Negli Stati Uniti questa richiesta di cessione ha ovviamente fatto rumore. E tutti come al solito si sono divisi tra chi pensa che Irving sia un montato e chi ritiene che sia impossibile convivere con la personalità di James, eccetera eccetera… Il risultato è che la squadra tre volte finalista nelle ultime tre stagioni, con James che la prossima estate diventa free agent e sarà difficilmente trattenibile ai Cavs, rischia di perdere la sua più giovane e prolifica stella, dopo un mercato che ha visto partire il g.m. e il mancato arrivo di giocatori in grado di bilanciare il gap esistente coi Warriors. Irving non ci fa un figurone, lasciando su un piatto d’argento la possibilità di giocare un’altra finale. Intanto la società si è tutelata ingaggiando il veterano Derrick Rose che, dopo l’infortunio clamoroso del 2012 e le ricadute che lo hanno condizionato fino al 2015, non è stato più davvero lui, anche se ha chiuso la scorsa stagione ai Knicks a 18 punti di media in una squadra allo sbando. Avere Rose nel tuo ruolo, come già accadde nel Mondiale del 2014, vuol dire comunque essere in competizione nella tua stessa squadra. Non bastasse LeBron. Mediaticamente questa uscita di Irving ha provocato danni paragonabili alla sua dichiarazione dello scorso inverno quando affermò, e poi ripetutamente confermò, che fosse inutile che i potenti del mondo e gli scienziati al servizio degli Stati volessero dettare la loro legge coprendo la verità delle cose alla gente. Lui non era fesso e l’aveva capito: la terra è piatta. Del resto, basta l’evidenza per dimostrare che noi camminiamo su un fondo dritto e non su una palla.
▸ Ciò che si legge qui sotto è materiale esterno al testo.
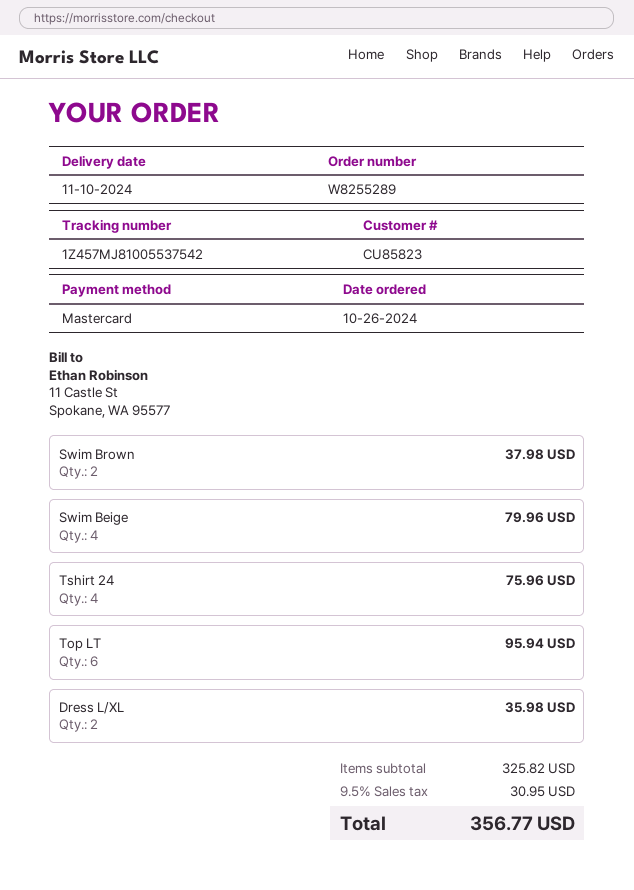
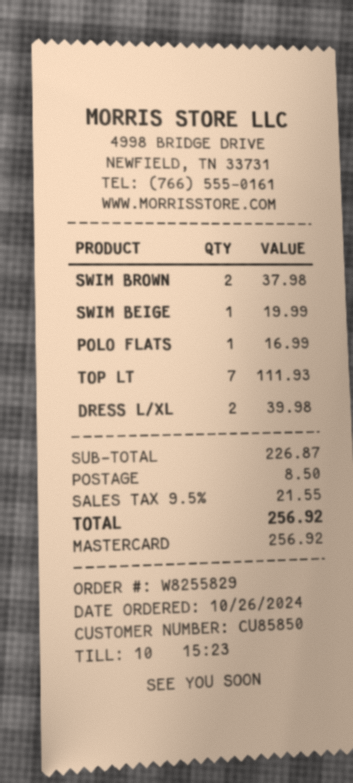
order number: W8255289 -> W8255829
customer number: CU85823 -> CU85850
Swim Beige: 4 for 79.96 -> 1 for 19.99
Tshirt 24: 4 for 75.96 -> none
Top LT: 6 for 95.94 -> 7 for 111.93
Dress L/XL: 2 for 35.98 -> 2 for 39.98
POLO FLATS: none -> 1 for 16.99
subtotal: 325.82 -> 226.87
shipping: none -> 8.50
tax: 9.5% = 30.95 -> 9.5% = 21.55
total: 356.77 -> 256.92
Difficile avere poi la credibilità che uno ritiene di dover avere…
Di questa storia, la cosa più affascinante non è cosa accadrà ai Cavs che, ovviamente, sono fatti loro. Ma l’indole umana, soprattutto l’eterno dilemma dell’essere campioni in uno sport di squadra e la difficoltà, che ha radici profonde ma spesso sfocia in comportamenti puerili, di relazionarsi con gli altri, a meno che non si possano dominare cosa che, nella maggioranza dei casi, porta al disastro collettivo. E in questi giorni in cui è tornata al lavoro la Nazionale, con tante speranze per l’Europeo di settembre, penso a come la cosiddetta “Italia più forte di sempre”, perché finalmente al completo di tutti i nostri rappresentanti nella Nba, abbia recentemente fallito il suo obbiettivo non certo per contrasti tipo Irving-LeBron (avessimo noi un James che si prende in mano la squadra nel bene e nel male…) ma per la “malattia di me” che ha sicuramente colto qualche azzurro rendendolo meno performante e felice. Se per caso anche oggi qualcuno si sentisse un po’ così, facciamogli leggere questa storia. LeBron da solo non ha vinto, Irving da solo non avrebbe vinto (senza James, i suoi Cavs erano derelitti). Maturità significa superare l’invidia verso chi magari è più famoso, pompato e ricco di te accettando l’evidenza della sua qualità e l’inconfutabilità del fatto che nessuno è in grado di vincere senza compagni forti. L’unione fa sempre la forza. E la terra è rotonda, accidenti!